Indeed, just about everything in the universe is constantly moving. Calculus helped to determine how particles, stars, and matter, actually move and change in real time.

History

Calculus was developed in the latter half of the 17th century by two mathematicians, Gottfried Leibniz and Isaac Newton. Newton first developed calculus and applied it directly to the understanding of physical systems. Independently, Leibniz developed the notations used in calculus. Put simply, while basic math uses operations such as plus, minus, times, and division (+, -, x, and ÷), calculus uses operations that employ functions and integrals to calculate rates of change.

The Story of Mathematics explains the importance of Newton's fundamental theorem of the calculus:

"Unlike the static geometry of the Greeks, calculus allowed mathematicians and engineers to make sense of the motion and dynamic change in the changing world around us, such as the orbits of planets, the motion of fluids, etc."

Using calculus, scientists, astronomers, physicists, mathematicians, and chemists could now chart the orbit of the planets and stars, as well as the path of electrons and protons at the atomic level. Economists to this day use calculus to determine the price elasticity of demand.

Two Types of Calculus

There are two main branches of calculus: differential and integral calculus.

Differential calculus determines the rate of change of a quantity, while integral calculus finds the quantity where the rate of change is known. Differential calculus examines the rates of change of slopes and curves, while integral calculus determines the areas of those curves.

Practical Applications

Calculus has many practical applications in real life, as the website, teachnology explains:

"Among the physical concepts that use concepts of calculus include motion, electricity, heat, light, harmonics, acoustics, astronomy, and dynamics. In fact, even advanced physics concepts including electromagnetism and Einstein's theory of relativity use calculus."
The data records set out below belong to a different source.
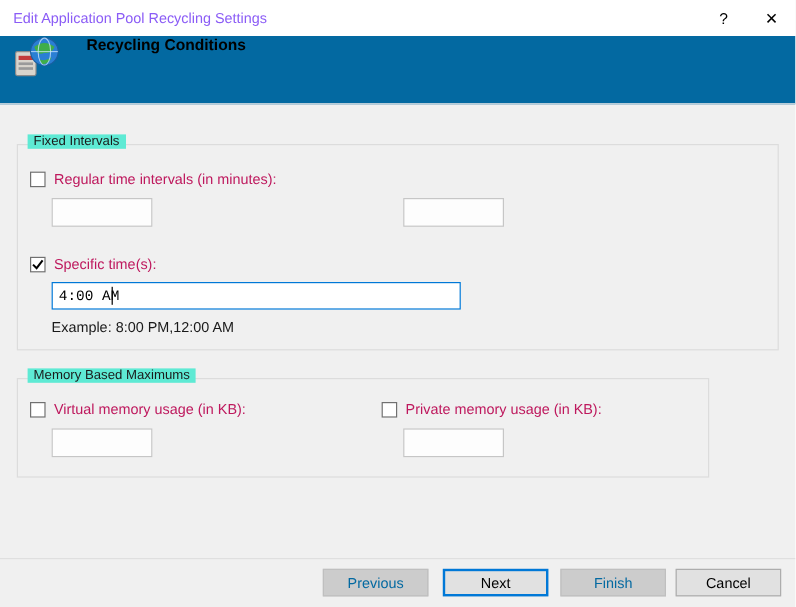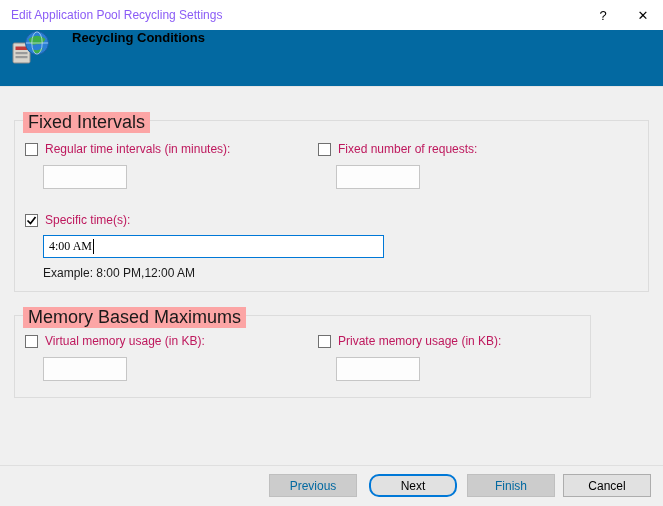"Fixed Intervals" .group-label { background: #fca5a5 -> #5eead4; font-size: 18px -> 11px }
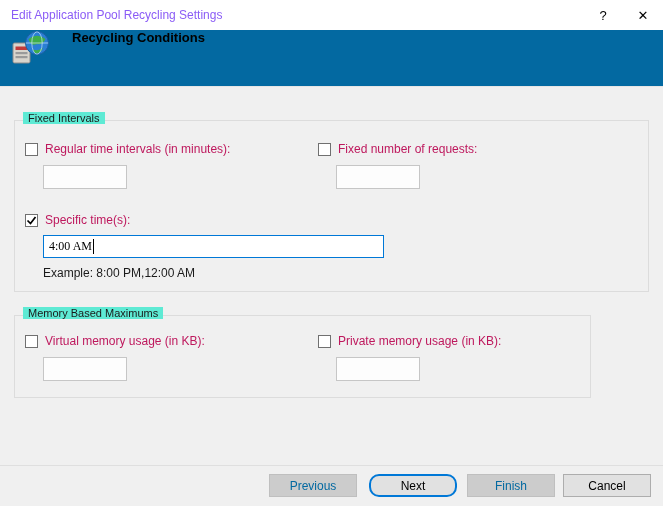"Fixed number of requests:" div.check-row { html: <div> <span> </span> <span>Fixed number of requests:</span> </div> -> none }
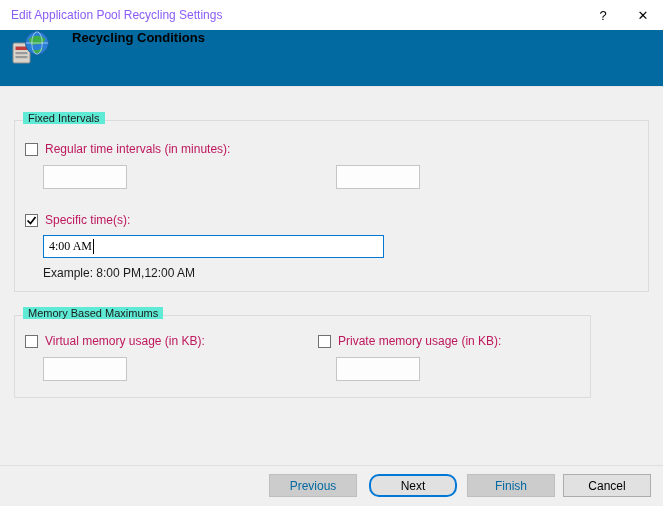"4:00 AM" .text-input { font-family: Liberation Serif, serif -> Liberation Mono, monospace }
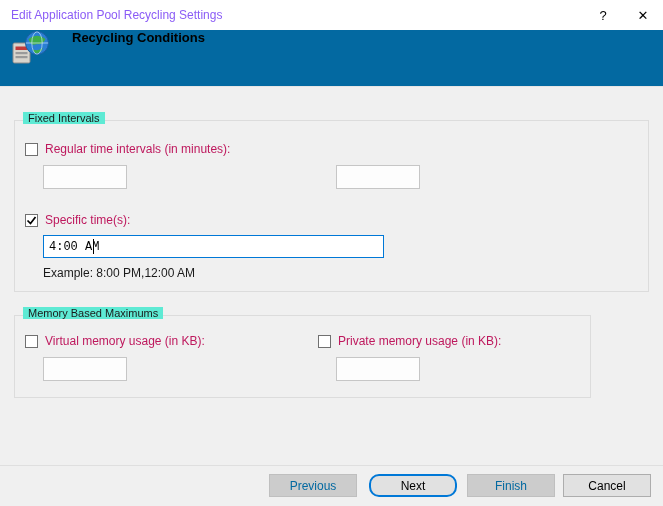"Next" div.btn { border-radius: 10px -> none }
Calculus is also used to calculate the rates of radioactive decay in chemistry, and even to predict birth and death rates, the science website notes. Economists use calculus to predict supply, demand, and maximum potential profits. Supply and demand are, after all, essentially charted on a curve—and an ever-changing curve at that.

Economists refer to this ever-changing curve as "elastic," and the actions of the curve as "elasticity." To calculate an exact measure of elasticity at a particular point on a supply or demand curve, you need to think about infinitesimally small changes in price and, as a result, incorporate mathematical derivatives into your elasticity formulas.

Calculus allows you to determine specific points on that ever-changing supply-and-demand curve.